▶ **Material to process**
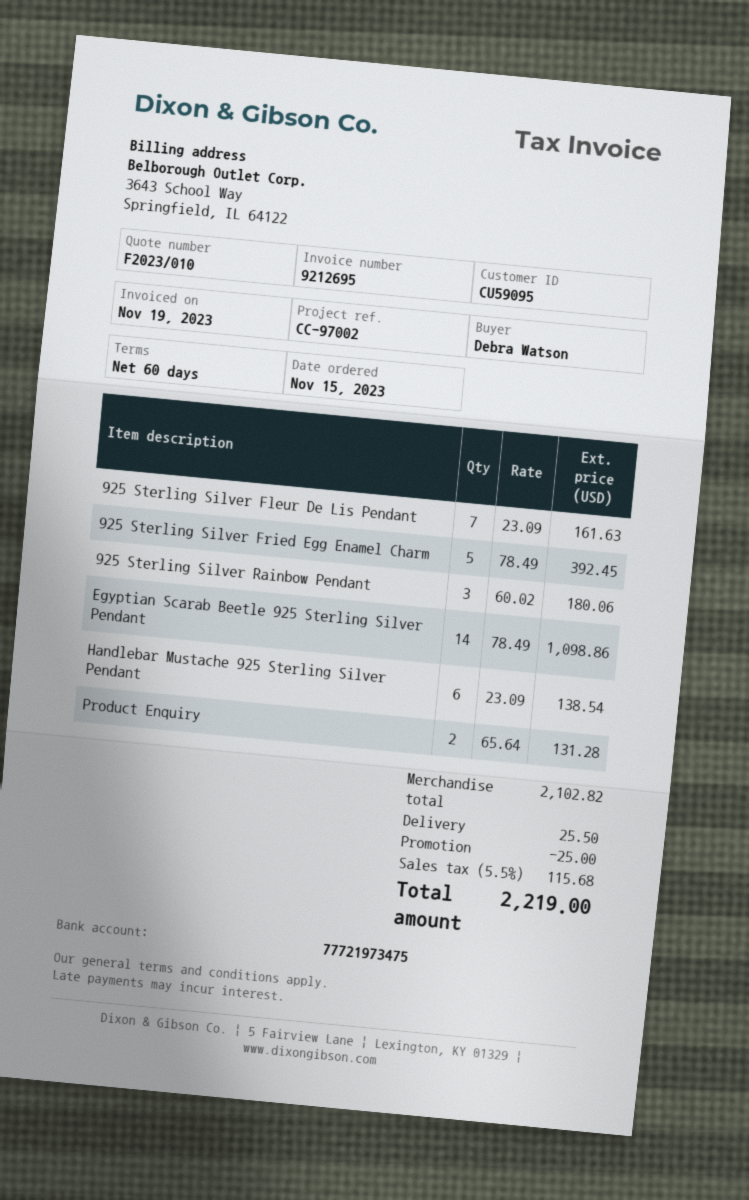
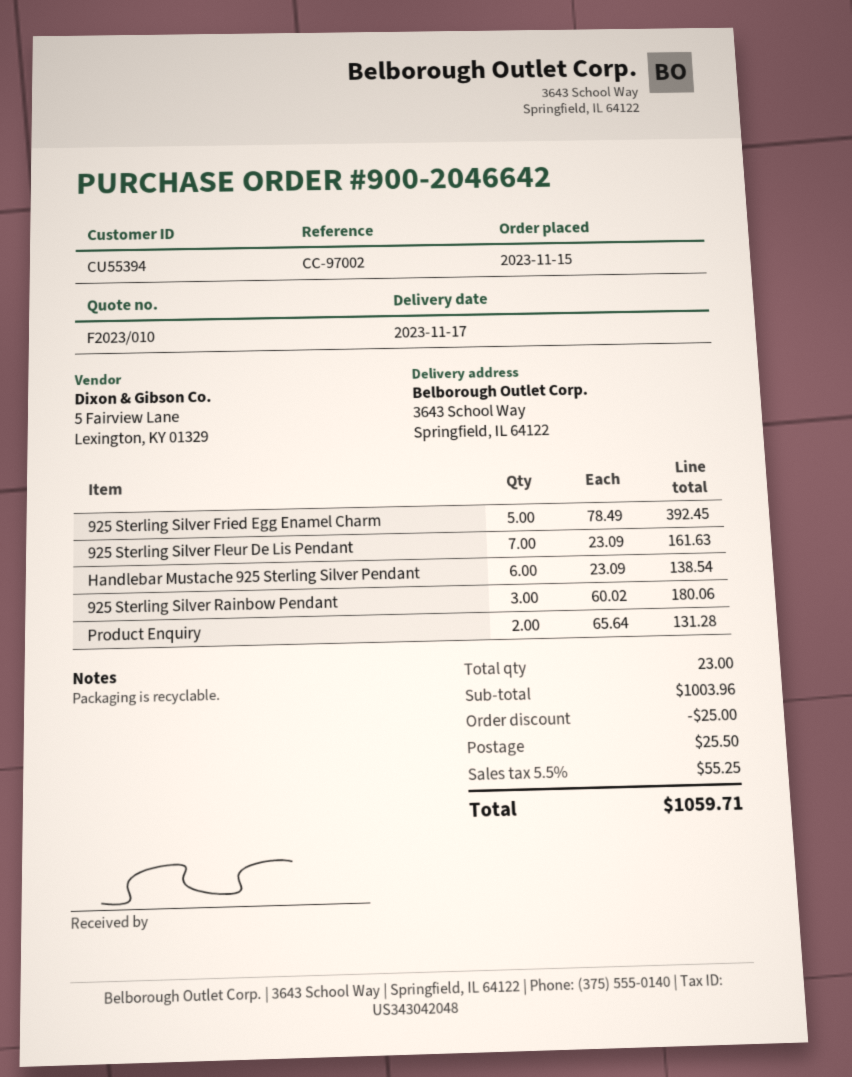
customer number: CU59095 -> CU55394
Egyptian Scarab Beetle 925 Sterling Silver Pendant: 14 x 78.49 = 1098.86 -> none
subtotal: 2102.82 -> 1003.96
tax: 5.5% = 115.68 -> 5.5% = 55.25
total: 2219.00 -> 1059.71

▶ **Work task**
Return, word for word, the lines from the one containing "Egyptian Scarab Beetle" through the end of the data above, both ends included, and nothing else.

▶ **Finished task**
Egyptian Scarab Beetle 925 Sterling Silver Pendant: 14 x 78.49 = 1098.86 -> none
subtotal: 2102.82 -> 1003.96
tax: 5.5% = 115.68 -> 5.5% = 55.25
total: 2219.00 -> 1059.71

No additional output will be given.